Through all kinds of hands-on or play techniques, pediatric physical therapist work with children on the following:

  • Gross motor skills
  • Strength
  • Endurance
  • Balance and coordination
  • Motor control and motor planning
  • Body awareness
  • Pain relief
  • Flexibility
  • Gait mechanics
  • Orthotics training
  • Wound care

Our focus is for children to be as mobile and as independent as possible, while training their caregivers on all aspects of a child’s physical development. This includes anything that may affect a child’s quality of movement, posture, alignment, and safety.

Pediatric Occupational Therapy

Outpatient pediatric occupational therapists are trained to improve the quality of children’s participation in their daily functional tasks.  A child’s job is to play and take part in activities at school and at home. These include important endeavors such as paying attention in class, hand writing, dressing, feeding and grooming themselves, and being able to engage in age-appropriate games. Occupational therapists are also trained to help children organize and interpret information from the environment so that they can just be kids. This may include taste aversions that limit their food intake, or texture aversions that affect their clothing tolerance, or sound aversions that affect their mood.

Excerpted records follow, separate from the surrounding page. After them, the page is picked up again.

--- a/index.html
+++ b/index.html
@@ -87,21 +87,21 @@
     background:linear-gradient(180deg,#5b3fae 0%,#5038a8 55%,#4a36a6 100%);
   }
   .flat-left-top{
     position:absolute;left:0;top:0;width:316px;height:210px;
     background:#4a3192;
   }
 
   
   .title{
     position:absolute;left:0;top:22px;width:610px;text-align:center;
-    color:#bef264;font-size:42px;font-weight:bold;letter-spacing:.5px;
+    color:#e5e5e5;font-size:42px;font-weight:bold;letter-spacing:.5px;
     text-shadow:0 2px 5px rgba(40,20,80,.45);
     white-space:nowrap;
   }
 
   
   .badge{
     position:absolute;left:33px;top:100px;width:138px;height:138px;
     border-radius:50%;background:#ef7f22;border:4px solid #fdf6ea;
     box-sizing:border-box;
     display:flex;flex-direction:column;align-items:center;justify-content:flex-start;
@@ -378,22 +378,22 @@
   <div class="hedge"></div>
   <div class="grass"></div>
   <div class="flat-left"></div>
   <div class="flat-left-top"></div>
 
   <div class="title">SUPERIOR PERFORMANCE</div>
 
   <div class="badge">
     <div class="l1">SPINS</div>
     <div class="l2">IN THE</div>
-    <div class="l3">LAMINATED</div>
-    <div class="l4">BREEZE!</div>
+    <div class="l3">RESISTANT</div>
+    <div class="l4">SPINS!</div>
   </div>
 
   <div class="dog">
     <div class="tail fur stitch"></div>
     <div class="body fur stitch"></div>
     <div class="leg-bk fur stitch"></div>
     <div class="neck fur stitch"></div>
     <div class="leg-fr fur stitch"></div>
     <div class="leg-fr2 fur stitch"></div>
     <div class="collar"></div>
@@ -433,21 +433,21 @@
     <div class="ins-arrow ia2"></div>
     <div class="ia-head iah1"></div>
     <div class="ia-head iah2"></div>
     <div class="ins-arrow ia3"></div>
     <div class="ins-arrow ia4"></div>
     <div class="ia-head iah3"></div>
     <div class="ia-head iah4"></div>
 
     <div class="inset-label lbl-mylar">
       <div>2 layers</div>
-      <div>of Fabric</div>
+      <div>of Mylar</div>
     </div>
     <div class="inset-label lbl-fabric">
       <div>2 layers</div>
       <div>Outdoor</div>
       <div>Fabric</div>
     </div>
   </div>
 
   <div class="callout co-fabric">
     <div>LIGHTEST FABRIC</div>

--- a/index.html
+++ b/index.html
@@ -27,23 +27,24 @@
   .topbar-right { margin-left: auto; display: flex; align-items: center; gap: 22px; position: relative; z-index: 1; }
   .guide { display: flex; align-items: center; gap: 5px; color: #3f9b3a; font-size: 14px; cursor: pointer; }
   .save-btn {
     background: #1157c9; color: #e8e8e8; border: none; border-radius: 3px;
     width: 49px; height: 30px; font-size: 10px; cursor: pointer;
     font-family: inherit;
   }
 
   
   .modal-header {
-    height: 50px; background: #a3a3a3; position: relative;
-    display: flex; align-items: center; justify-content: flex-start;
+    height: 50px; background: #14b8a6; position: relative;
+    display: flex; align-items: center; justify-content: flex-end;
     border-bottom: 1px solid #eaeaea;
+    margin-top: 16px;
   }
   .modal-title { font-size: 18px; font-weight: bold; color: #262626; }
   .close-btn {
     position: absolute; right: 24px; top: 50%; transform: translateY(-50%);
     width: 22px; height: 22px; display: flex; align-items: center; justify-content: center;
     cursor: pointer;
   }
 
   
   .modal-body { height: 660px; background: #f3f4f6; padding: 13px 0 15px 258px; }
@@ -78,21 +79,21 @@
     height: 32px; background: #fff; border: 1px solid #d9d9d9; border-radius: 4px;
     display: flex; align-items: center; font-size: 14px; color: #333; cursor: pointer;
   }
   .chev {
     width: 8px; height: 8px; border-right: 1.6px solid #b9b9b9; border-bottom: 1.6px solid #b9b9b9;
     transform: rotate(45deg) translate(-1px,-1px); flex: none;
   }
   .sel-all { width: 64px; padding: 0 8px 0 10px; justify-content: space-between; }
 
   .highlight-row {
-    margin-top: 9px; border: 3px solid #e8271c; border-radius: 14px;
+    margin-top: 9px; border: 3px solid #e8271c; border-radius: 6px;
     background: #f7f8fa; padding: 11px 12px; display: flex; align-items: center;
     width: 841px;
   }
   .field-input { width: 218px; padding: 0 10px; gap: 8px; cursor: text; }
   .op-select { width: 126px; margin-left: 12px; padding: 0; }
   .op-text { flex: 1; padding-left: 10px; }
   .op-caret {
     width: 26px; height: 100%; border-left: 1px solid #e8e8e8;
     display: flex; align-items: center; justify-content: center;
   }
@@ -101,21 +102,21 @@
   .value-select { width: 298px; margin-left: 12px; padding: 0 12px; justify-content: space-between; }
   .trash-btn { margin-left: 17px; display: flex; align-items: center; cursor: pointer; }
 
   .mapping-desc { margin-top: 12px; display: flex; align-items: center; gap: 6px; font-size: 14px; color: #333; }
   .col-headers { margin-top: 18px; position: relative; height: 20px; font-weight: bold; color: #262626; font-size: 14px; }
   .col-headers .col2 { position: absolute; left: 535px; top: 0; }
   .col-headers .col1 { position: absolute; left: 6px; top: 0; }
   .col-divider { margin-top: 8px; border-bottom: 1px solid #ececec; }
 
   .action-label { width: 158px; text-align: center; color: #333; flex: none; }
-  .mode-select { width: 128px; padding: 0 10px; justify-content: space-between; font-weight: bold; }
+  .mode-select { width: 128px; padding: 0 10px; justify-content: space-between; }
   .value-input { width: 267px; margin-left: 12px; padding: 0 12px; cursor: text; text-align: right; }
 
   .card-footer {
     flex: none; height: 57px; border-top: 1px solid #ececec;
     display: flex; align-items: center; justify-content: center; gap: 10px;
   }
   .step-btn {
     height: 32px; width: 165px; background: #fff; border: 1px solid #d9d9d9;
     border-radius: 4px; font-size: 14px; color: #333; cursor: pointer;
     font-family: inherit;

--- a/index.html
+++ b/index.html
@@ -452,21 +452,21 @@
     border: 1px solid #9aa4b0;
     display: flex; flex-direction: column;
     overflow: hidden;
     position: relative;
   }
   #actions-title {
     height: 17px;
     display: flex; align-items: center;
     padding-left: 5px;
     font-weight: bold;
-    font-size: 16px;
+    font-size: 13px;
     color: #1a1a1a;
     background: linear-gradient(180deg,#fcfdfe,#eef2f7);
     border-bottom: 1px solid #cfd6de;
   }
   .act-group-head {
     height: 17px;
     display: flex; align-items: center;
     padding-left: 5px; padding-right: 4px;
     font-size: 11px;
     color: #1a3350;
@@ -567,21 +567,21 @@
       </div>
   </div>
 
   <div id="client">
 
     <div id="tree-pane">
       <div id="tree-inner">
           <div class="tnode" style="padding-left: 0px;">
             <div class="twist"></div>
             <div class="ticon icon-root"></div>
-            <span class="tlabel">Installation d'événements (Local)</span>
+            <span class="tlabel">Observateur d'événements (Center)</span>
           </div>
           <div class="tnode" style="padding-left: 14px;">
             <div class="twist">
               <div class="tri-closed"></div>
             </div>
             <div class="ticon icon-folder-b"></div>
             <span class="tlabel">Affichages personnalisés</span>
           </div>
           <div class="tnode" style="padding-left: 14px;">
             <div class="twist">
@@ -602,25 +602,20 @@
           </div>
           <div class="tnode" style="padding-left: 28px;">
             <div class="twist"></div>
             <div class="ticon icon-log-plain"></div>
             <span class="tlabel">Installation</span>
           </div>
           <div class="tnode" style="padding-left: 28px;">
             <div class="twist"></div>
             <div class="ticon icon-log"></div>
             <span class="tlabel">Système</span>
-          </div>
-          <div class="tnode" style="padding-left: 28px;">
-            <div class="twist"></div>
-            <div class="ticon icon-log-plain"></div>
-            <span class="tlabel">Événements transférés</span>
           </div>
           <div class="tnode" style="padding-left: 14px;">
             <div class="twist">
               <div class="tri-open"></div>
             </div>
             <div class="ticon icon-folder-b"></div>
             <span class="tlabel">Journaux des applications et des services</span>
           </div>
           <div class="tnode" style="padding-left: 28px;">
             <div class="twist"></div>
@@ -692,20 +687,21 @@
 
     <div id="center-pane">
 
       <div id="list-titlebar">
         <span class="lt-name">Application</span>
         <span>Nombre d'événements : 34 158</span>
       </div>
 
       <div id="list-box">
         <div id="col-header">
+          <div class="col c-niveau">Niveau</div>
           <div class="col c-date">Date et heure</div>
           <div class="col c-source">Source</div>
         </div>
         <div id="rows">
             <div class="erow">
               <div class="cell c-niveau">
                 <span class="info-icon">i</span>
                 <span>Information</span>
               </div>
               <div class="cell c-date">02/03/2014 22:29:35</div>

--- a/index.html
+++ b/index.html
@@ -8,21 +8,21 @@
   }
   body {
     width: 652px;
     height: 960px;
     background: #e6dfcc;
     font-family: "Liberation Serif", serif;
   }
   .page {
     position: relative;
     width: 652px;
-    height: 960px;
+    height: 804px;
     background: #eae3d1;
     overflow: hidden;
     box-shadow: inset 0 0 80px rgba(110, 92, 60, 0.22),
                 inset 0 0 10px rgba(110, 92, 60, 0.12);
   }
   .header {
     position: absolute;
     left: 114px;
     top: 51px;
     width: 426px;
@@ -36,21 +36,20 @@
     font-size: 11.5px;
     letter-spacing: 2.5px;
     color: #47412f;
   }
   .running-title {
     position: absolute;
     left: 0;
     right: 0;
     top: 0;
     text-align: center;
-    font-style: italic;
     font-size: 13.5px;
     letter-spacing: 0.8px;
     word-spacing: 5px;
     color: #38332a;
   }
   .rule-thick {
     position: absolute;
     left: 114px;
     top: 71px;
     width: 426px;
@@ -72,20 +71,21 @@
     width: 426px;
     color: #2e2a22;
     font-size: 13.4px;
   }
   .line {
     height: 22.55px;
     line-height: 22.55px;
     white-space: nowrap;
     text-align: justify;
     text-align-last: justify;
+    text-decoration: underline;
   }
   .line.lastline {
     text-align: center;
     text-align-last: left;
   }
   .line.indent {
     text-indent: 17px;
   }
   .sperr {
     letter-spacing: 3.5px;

OTs work with children on the following skills:

  • Sensory integration
  • Cognitive endurance
  • Fine motor skills
  • Hand function
  • Visual-spatial awareness
  • Hand-eye coordination
  • Attention
  • Social skills
  • Body awareness

Occupational therapists often educate parents and teachers on the best techniques to ensure children participate in learning, self-care, and play tasks.

Why do some children need both disciplines and some only need one?

So many factors can affect a child’s ability to participate in her daily life. A child may be experiencing frequent falls or may have trouble jumping due to a number of reasons.  No matter the diagnosis or underlying medical condition, any child who is having a hard time keeping up with his peers can benefit from a comprehensive evaluation by a pediatric specialist.